··· RECORD EXTRACTS ···
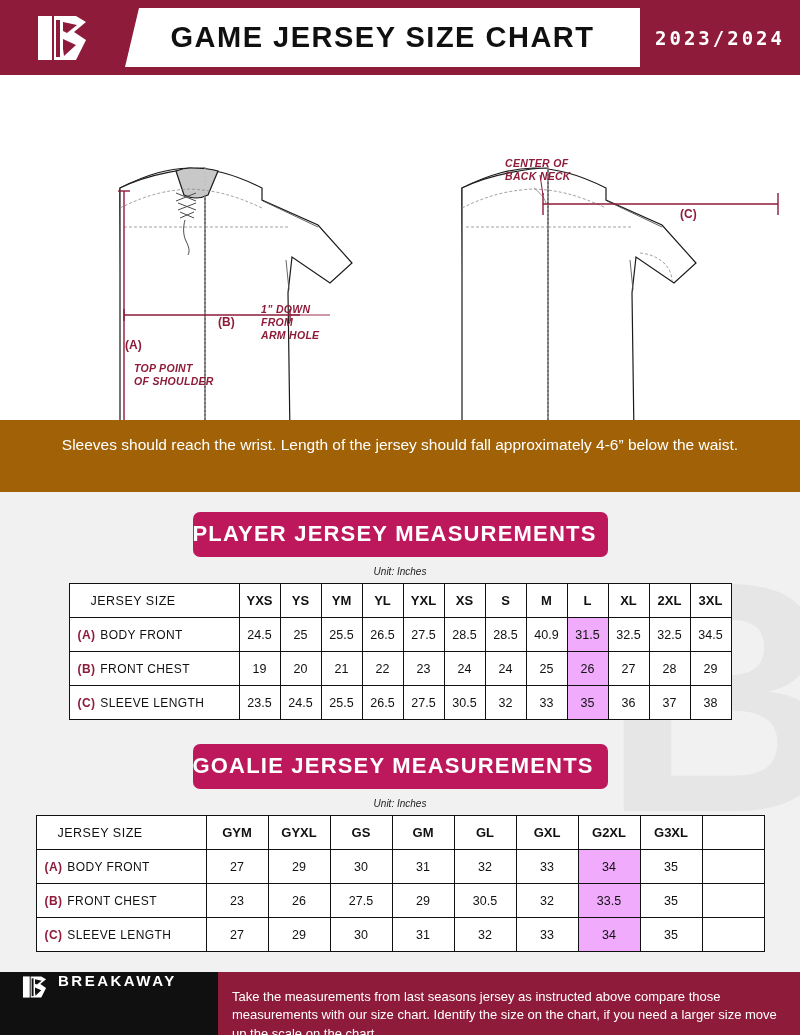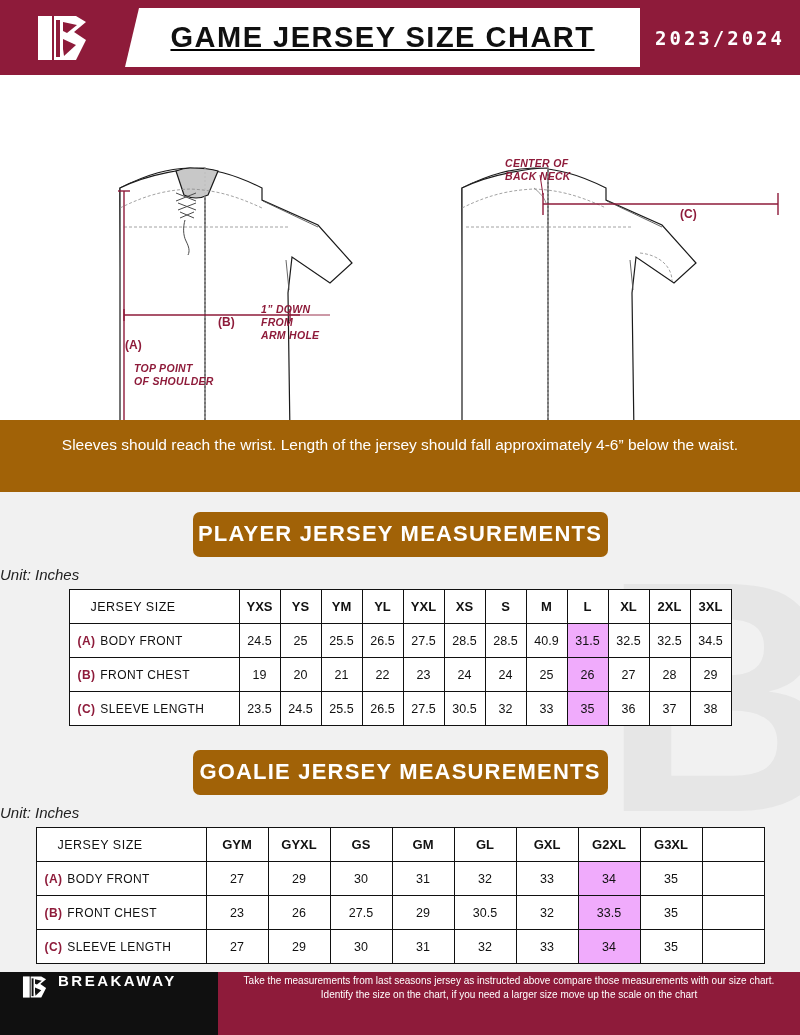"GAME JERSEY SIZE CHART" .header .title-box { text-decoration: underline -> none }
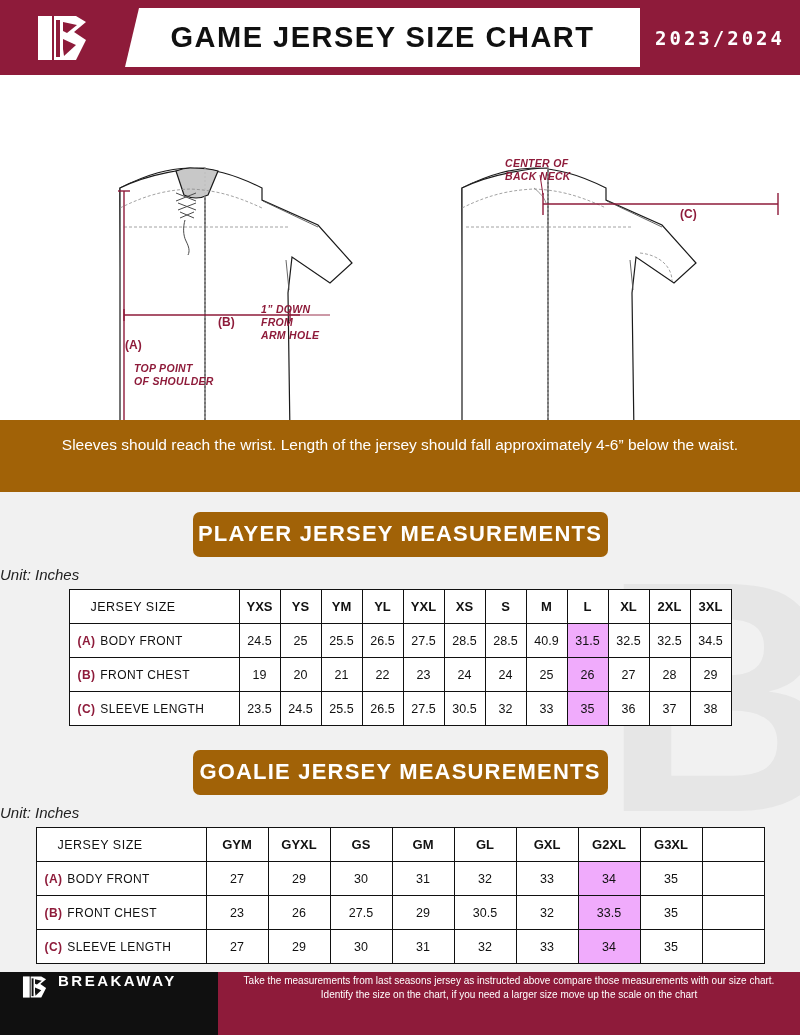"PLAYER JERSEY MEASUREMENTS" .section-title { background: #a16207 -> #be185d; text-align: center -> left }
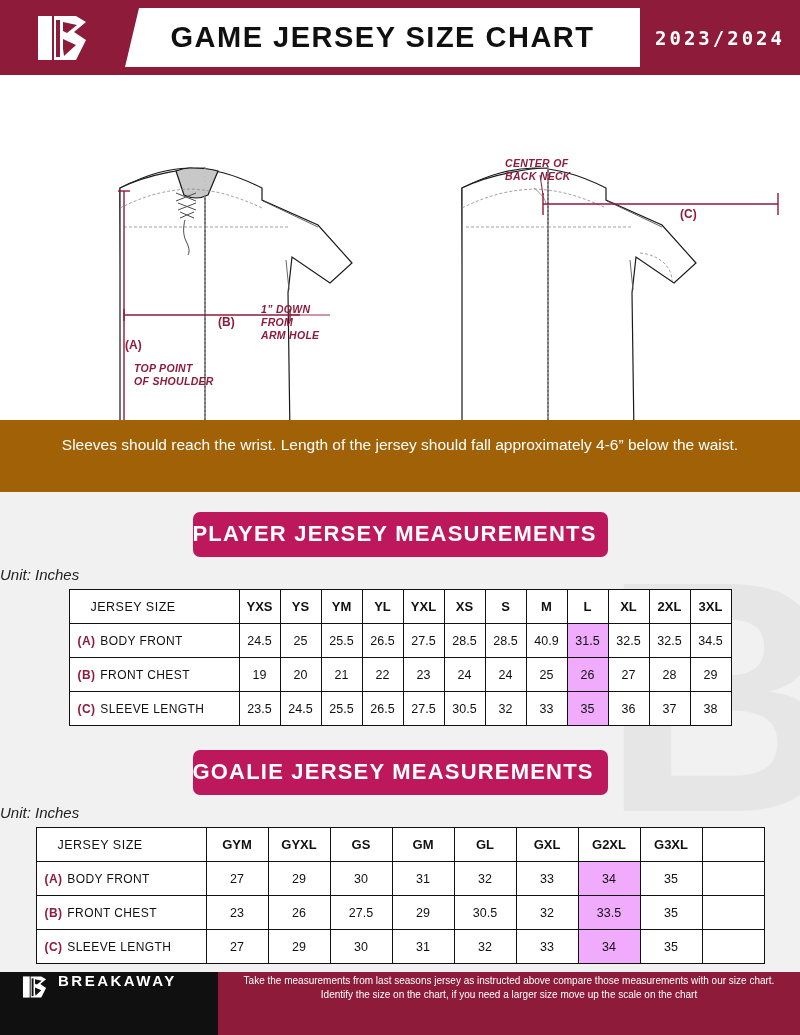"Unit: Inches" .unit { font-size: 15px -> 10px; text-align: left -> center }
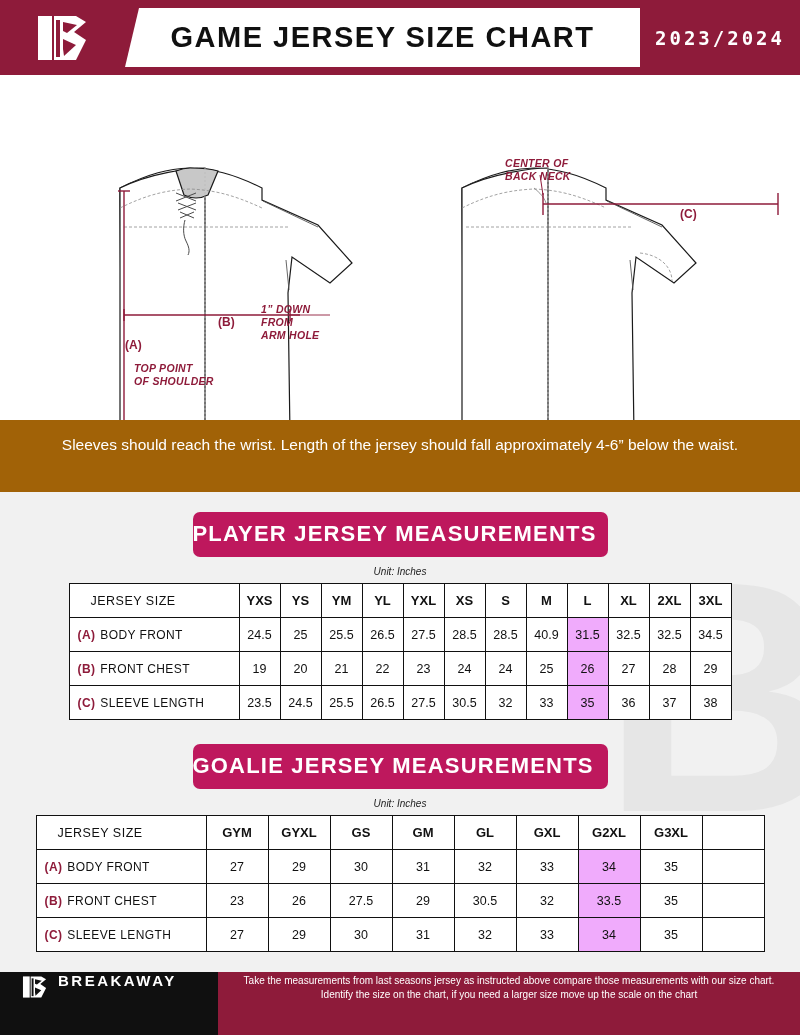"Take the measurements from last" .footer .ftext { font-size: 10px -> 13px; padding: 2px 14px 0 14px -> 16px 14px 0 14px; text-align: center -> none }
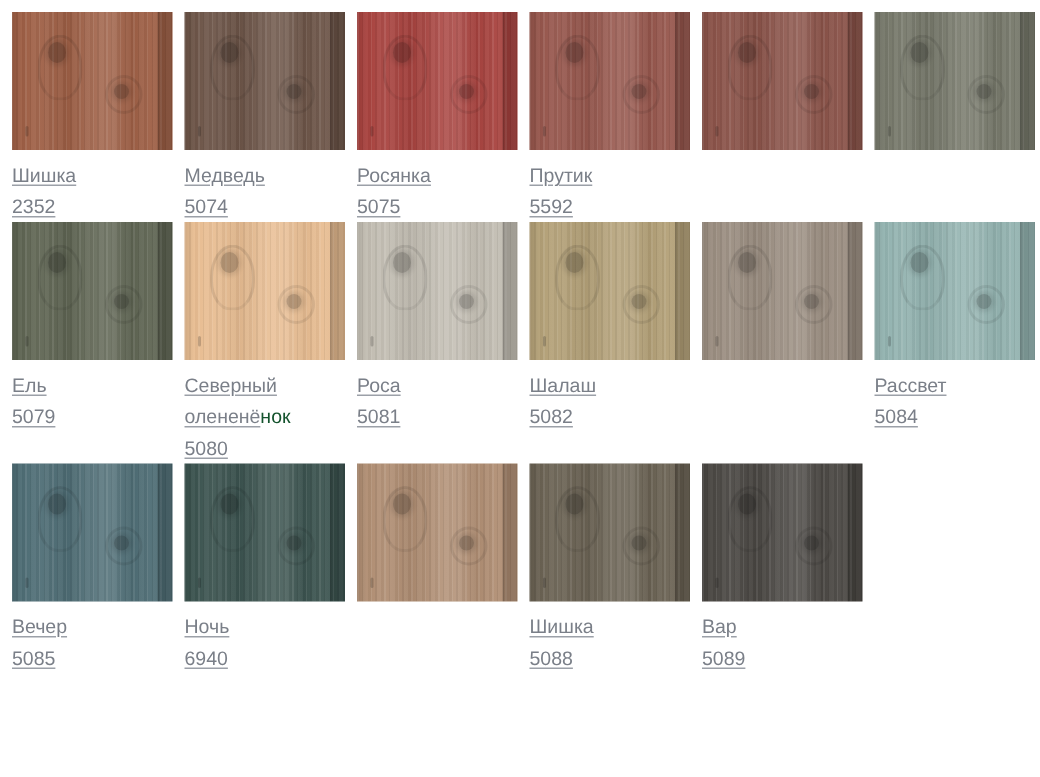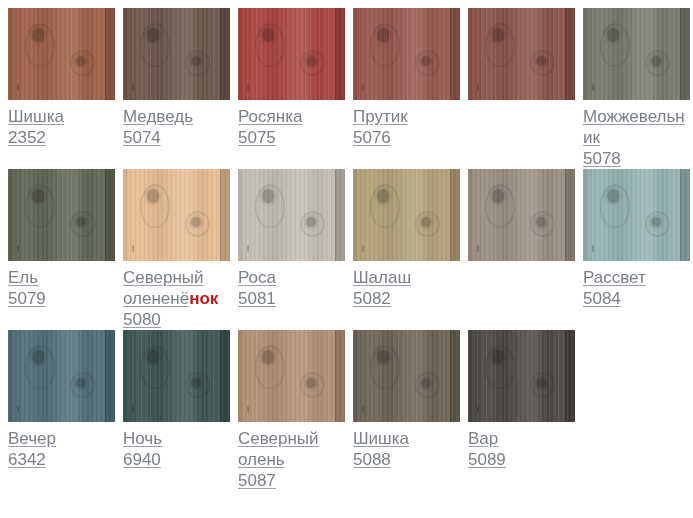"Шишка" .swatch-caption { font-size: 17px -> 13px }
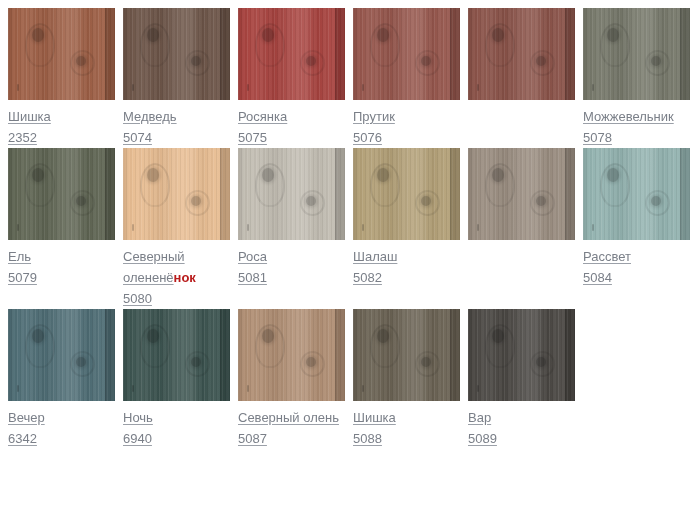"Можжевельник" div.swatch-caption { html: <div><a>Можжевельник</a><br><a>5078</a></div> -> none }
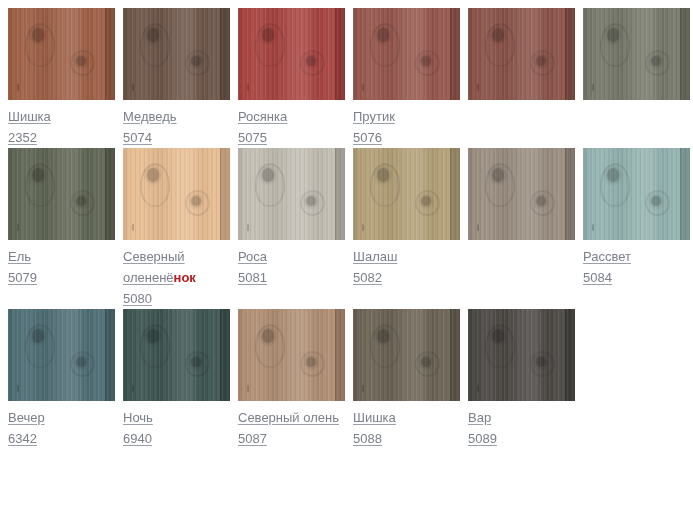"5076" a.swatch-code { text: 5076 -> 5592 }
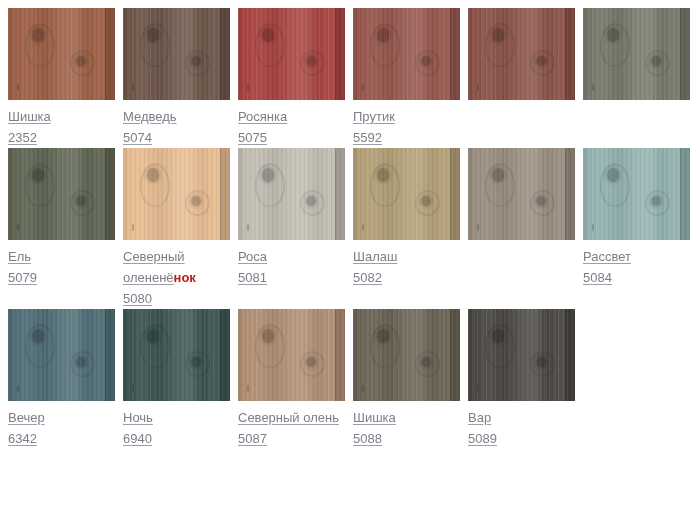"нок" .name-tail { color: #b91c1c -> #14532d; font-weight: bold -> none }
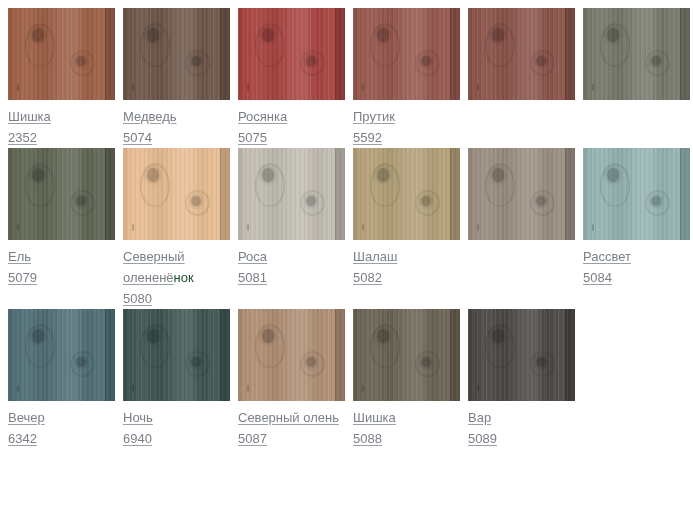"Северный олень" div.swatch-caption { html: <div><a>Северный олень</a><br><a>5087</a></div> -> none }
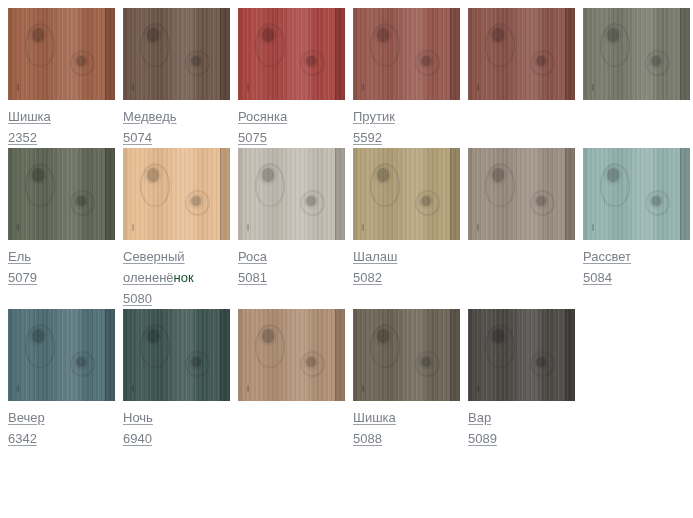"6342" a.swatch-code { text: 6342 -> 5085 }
···
EXERCISE DIRECTIONS – When you repeat the material above, keep every word exact and leave out the pictures.

TASK OUTPUT –
"GAME JERSEY SIZE CHART" .header .title-box { text-decoration: underline -> none }
"PLAYER JERSEY MEASUREMENTS" .section-title { background: #a16207 -> #be185d; text-align: center -> left }
"Unit: Inches" .unit { font-size: 15px -> 10px; text-align: left -> center }
"Take the measurements from last" .footer .ftext { font-size: 10px -> 13px; padding: 2px 14px 0 14px -> 16px 14px 0 14px; text-align: center -> none }
"Шишка" .swatch-caption { font-size: 17px -> 13px }
"Можжевельник" div.swatch-caption { html: <div><a>Можжевельник</a><br><a>5078</a></div> -> none }
"5076" a.swatch-code { text: 5076 -> 5592 }
"нок" .name-tail { color: #b91c1c -> #14532d; font-weight: bold -> none }
"Северный олень" div.swatch-caption { html: <div><a>Северный олень</a><br><a>5087</a></div> -> none }
"6342" a.swatch-code { text: 6342 -> 5085 }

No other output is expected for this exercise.